----- INFORMATION SHOWN -----

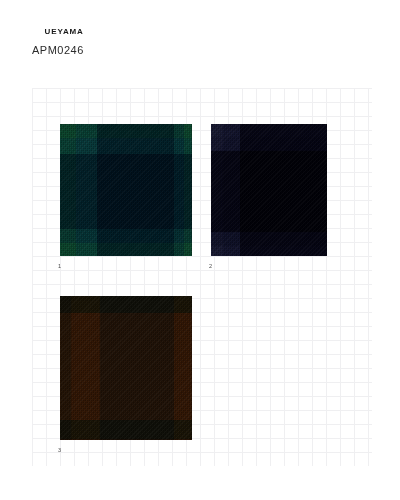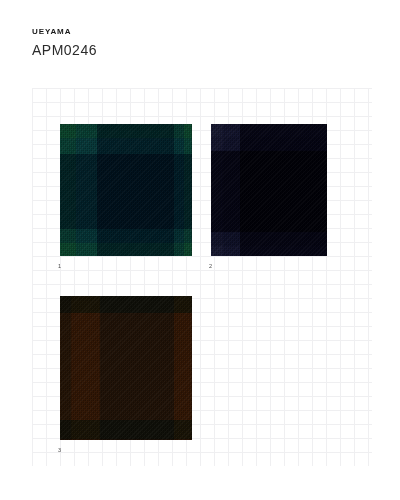--- a/index.html
+++ b/index.html
@@ -13,7 +13,7 @@
   #sheet{position:absolute;inset:0;}
 
   
-  .header{position:absolute;left:32px;top:26px;}
+  .header{position:absolute;left:32px;top:26px;text-align:right;}
   .brand{
     font-size:8px;font-weight:bold;letter-spacing:.9px;
     color:#1a1a1a;line-height:12px;

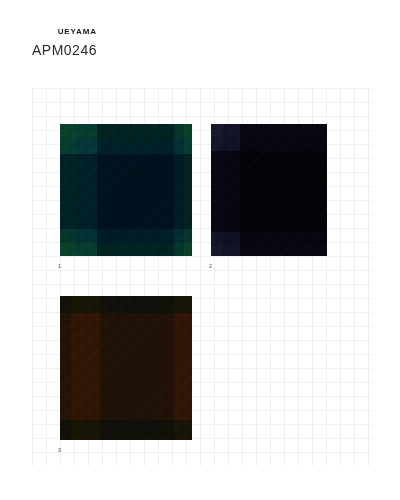--- a/index.html
+++ b/index.html
@@ -19,7 +19,7 @@
     color:#1a1a1a;line-height:12px;
   }
   .code{
-    font-size:14px;font-weight:normal;letter-spacing:.5px;
+    font-size:11px;font-weight:normal;letter-spacing:.5px;
     color:#2b2b2b;line-height:12px;margin-top:6px;
   }
 

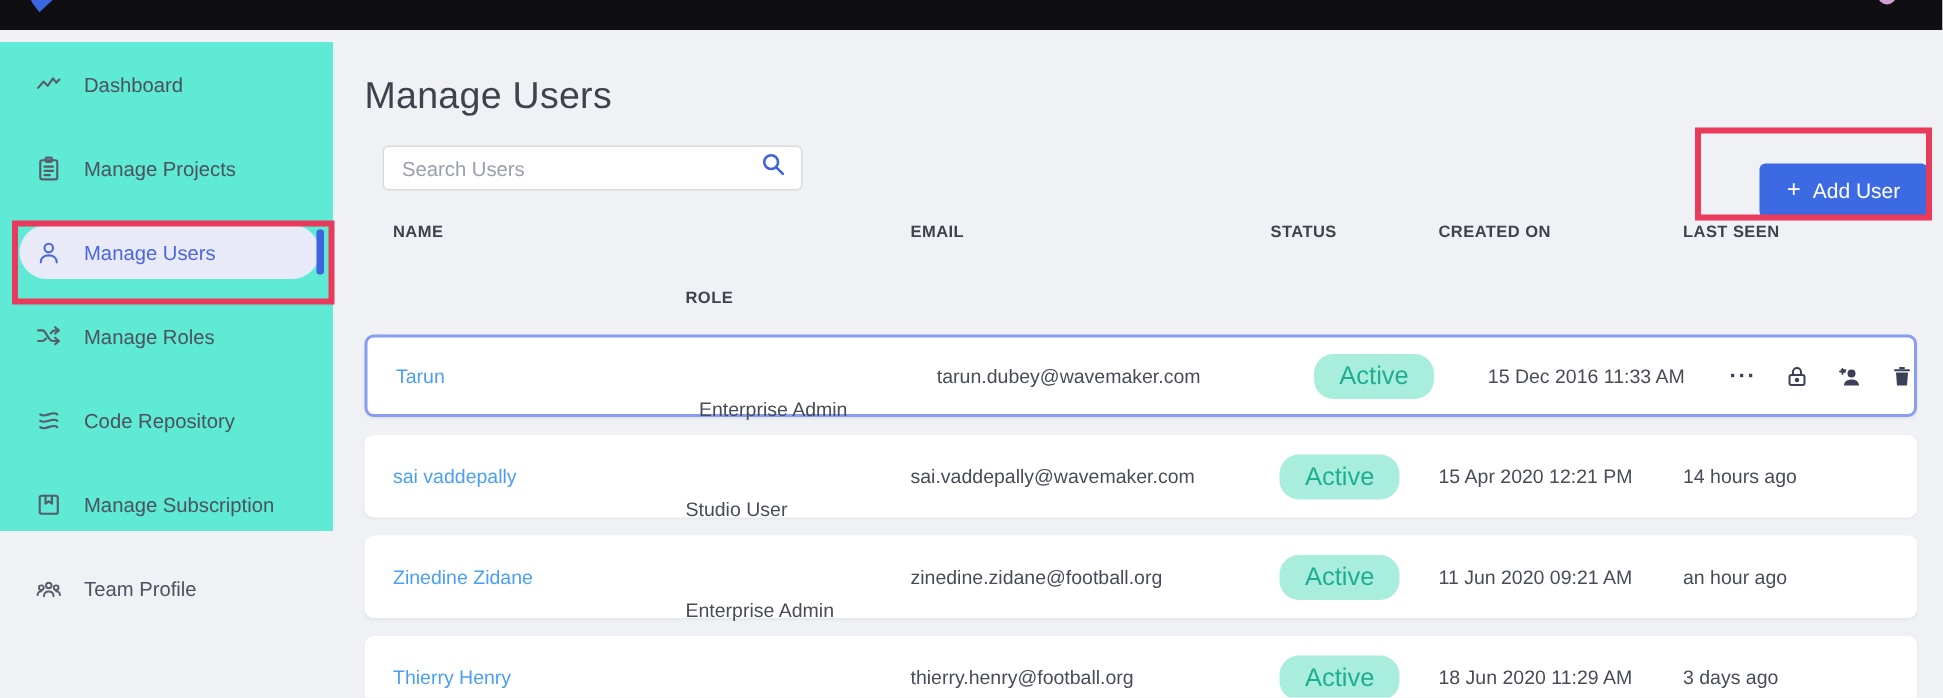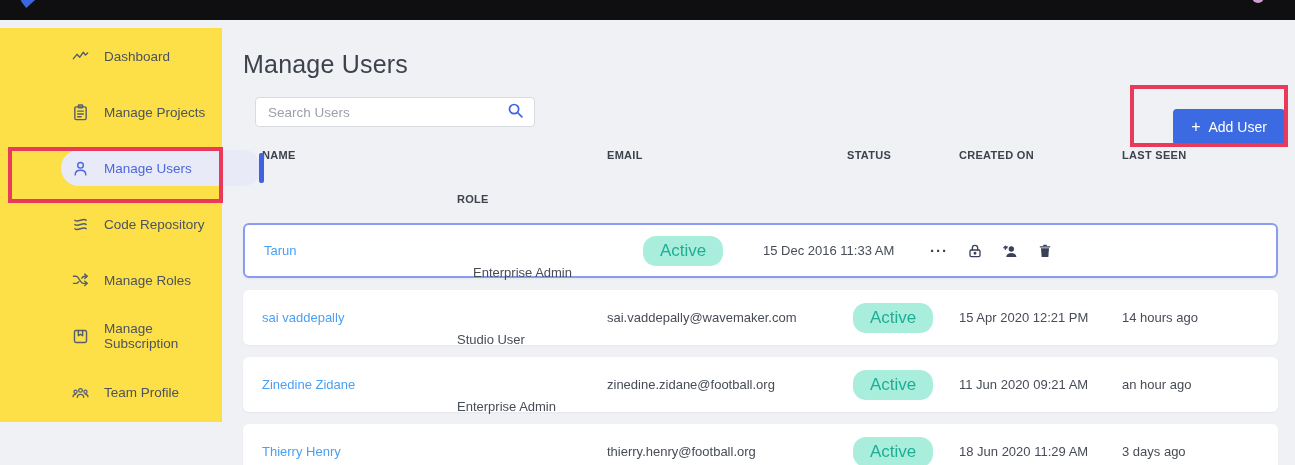--- a/index.html
+++ b/index.html
@@ -29,9 +29,8 @@
 
   
   .sidebar {
-    position:absolute; top:28px; left:0; width:222px; height:394px;
-    background:#fde047;
-    padding-left:48px;
+    position:absolute; top:28px; left:0; width:222px; height:326px;
+    background:#5eead4;
   }
   .side-item {
     height:56px; display:flex; align-items:center;

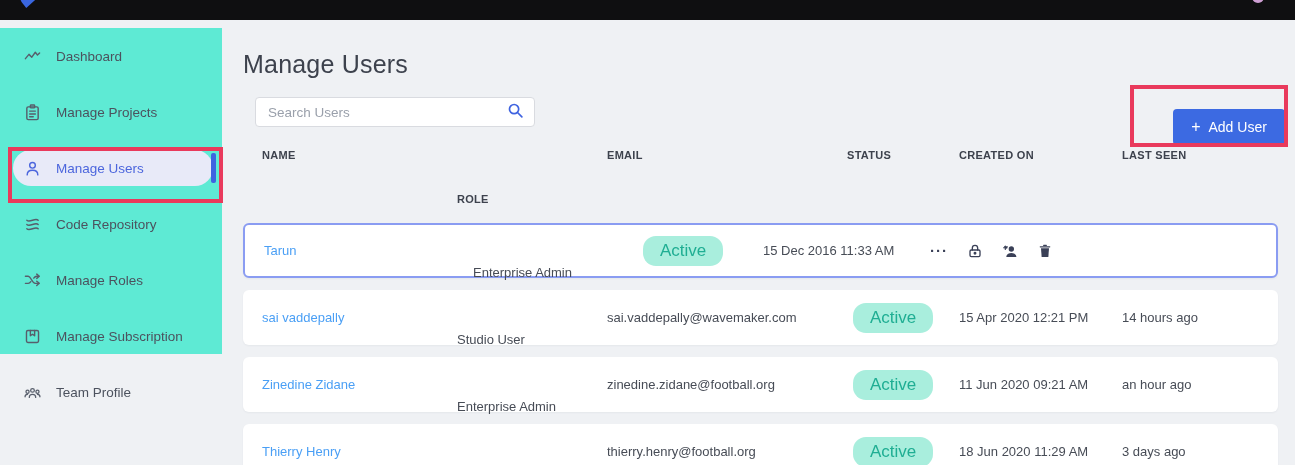--- a/index.html
+++ b/index.html
@@ -235,6 +235,7 @@
     <div class="row selected">
       <div class="cell c-name"><span class="name-link">Tarun</span></div>
       <div class="cell c-role">Enterprise Admin</div>
+      <div class="cell c-email">tarun.dubey@wavemaker.com</div>
       <div class="cell c-status"><span class="badge">Active</span></div>
       <div class="cell c-created">15 Dec 2016 11:33 AM</div>
       <div class="cell c-last">

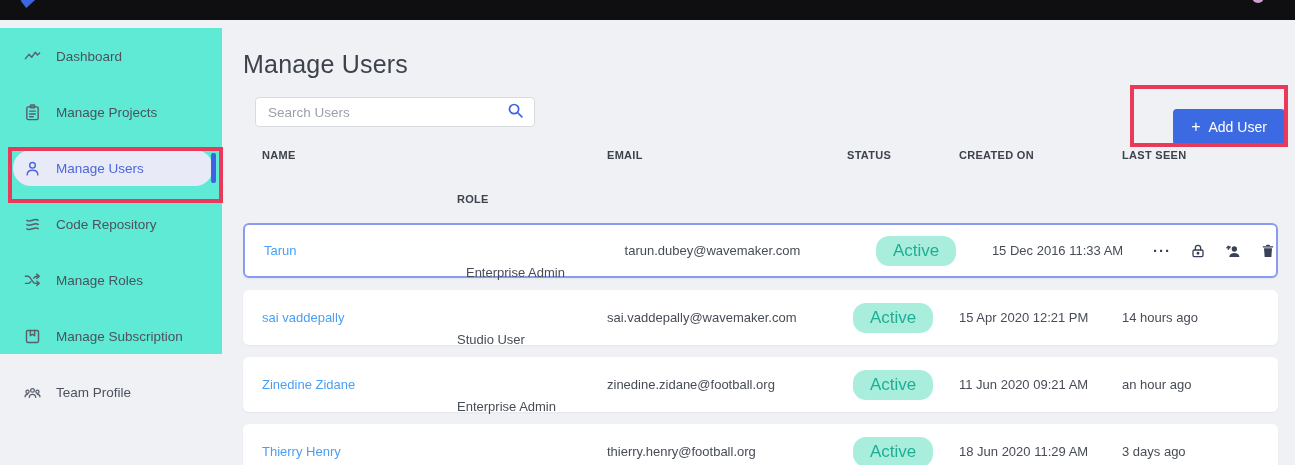--- a/index.html
+++ b/index.html
@@ -157,17 +157,6 @@
   <div class="side-item">
     <span class="icn">
       <svg viewBox="0 0 24 24" fill="none" stroke-width="2" stroke-linecap="round" stroke-linejoin="round">
-          <path d="M4 6 q2 2 8 0 q6 -2 8 0"></path>
-          <path d="M4 12 q2 2 8 0 q6 -2 8 0"></path>
-          <path d="M4 18 q2 2 8 0 q6 -2 8 0"></path>
-        </svg>
-    </span>
-    <span class="lbl">Code Repository</span>
-  </div>
-
-  <div class="side-item">
-    <span class="icn">
-      <svg viewBox="0 0 24 24" fill="none" stroke-width="2" stroke-linecap="round" stroke-linejoin="round">
           <path d="M2 6h4c4 0 5 10 10 10h5"></path>
           <path d="M2 16h4c1.5 0 2.6-1 3.6-2.4"></path>
           <path d="M13.8 8.6C14.9 7.1 16 6 18 6h3"></path>
@@ -176,6 +165,17 @@
         </svg>
     </span>
     <span class="lbl">Manage Roles</span>
+  </div>
+
+  <div class="side-item">
+    <span class="icn">
+      <svg viewBox="0 0 24 24" fill="none" stroke-width="2" stroke-linecap="round" stroke-linejoin="round">
+          <path d="M4 6 q2 2 8 0 q6 -2 8 0"></path>
+          <path d="M4 12 q2 2 8 0 q6 -2 8 0"></path>
+          <path d="M4 18 q2 2 8 0 q6 -2 8 0"></path>
+        </svg>
+    </span>
+    <span class="lbl">Code Repository</span>
   </div>
 
   <div class="side-item">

-----

AIM OF THE TASK »
Except for the pictures, please retype the listing above exactly.

TASK SOLUTION »
--- a/index.html
+++ b/index.html
@@ -13,7 +13,7 @@
   #sheet{position:absolute;inset:0;}
 
   
-  .header{position:absolute;left:32px;top:26px;}
+  .header{position:absolute;left:32px;top:26px;text-align:right;}
   .brand{
     font-size:8px;font-weight:bold;letter-spacing:.9px;
     color:#1a1a1a;line-height:12px;

--- a/index.html
+++ b/index.html
@@ -19,7 +19,7 @@
     color:#1a1a1a;line-height:12px;
   }
   .code{
-    font-size:14px;font-weight:normal;letter-spacing:.5px;
+    font-size:11px;font-weight:normal;letter-spacing:.5px;
     color:#2b2b2b;line-height:12px;margin-top:6px;
   }
 

--- a/index.html
+++ b/index.html
@@ -29,9 +29,8 @@
 
   
   .sidebar {
-    position:absolute; top:28px; left:0; width:222px; height:394px;
-    background:#fde047;
-    padding-left:48px;
+    position:absolute; top:28px; left:0; width:222px; height:326px;
+    background:#5eead4;
   }
   .side-item {
     height:56px; display:flex; align-items:center;

--- a/index.html
+++ b/index.html
@@ -235,6 +235,7 @@
     <div class="row selected">
       <div class="cell c-name"><span class="name-link">Tarun</span></div>
       <div class="cell c-role">Enterprise Admin</div>
+      <div class="cell c-email">tarun.dubey@wavemaker.com</div>
       <div class="cell c-status"><span class="badge">Active</span></div>
       <div class="cell c-created">15 Dec 2016 11:33 AM</div>
       <div class="cell c-last">

--- a/index.html
+++ b/index.html
@@ -157,17 +157,6 @@
   <div class="side-item">
     <span class="icn">
       <svg viewBox="0 0 24 24" fill="none" stroke-width="2" stroke-linecap="round" stroke-linejoin="round">
-          <path d="M4 6 q2 2 8 0 q6 -2 8 0"></path>
-          <path d="M4 12 q2 2 8 0 q6 -2 8 0"></path>
-          <path d="M4 18 q2 2 8 0 q6 -2 8 0"></path>
-        </svg>
-    </span>
-    <span class="lbl">Code Repository</span>
-  </div>
-
-  <div class="side-item">
-    <span class="icn">
-      <svg viewBox="0 0 24 24" fill="none" stroke-width="2" stroke-linecap="round" stroke-linejoin="round">
           <path d="M2 6h4c4 0 5 10 10 10h5"></path>
           <path d="M2 16h4c1.5 0 2.6-1 3.6-2.4"></path>
           <path d="M13.8 8.6C14.9 7.1 16 6 18 6h3"></path>
@@ -176,6 +165,17 @@
         </svg>
     </span>
     <span class="lbl">Manage Roles</span>
+  </div>
+
+  <div class="side-item">
+    <span class="icn">
+      <svg viewBox="0 0 24 24" fill="none" stroke-width="2" stroke-linecap="round" stroke-linejoin="round">
+          <path d="M4 6 q2 2 8 0 q6 -2 8 0"></path>
+          <path d="M4 12 q2 2 8 0 q6 -2 8 0"></path>
+          <path d="M4 18 q2 2 8 0 q6 -2 8 0"></path>
+        </svg>
+    </span>
+    <span class="lbl">Code Repository</span>
   </div>
 
   <div class="side-item">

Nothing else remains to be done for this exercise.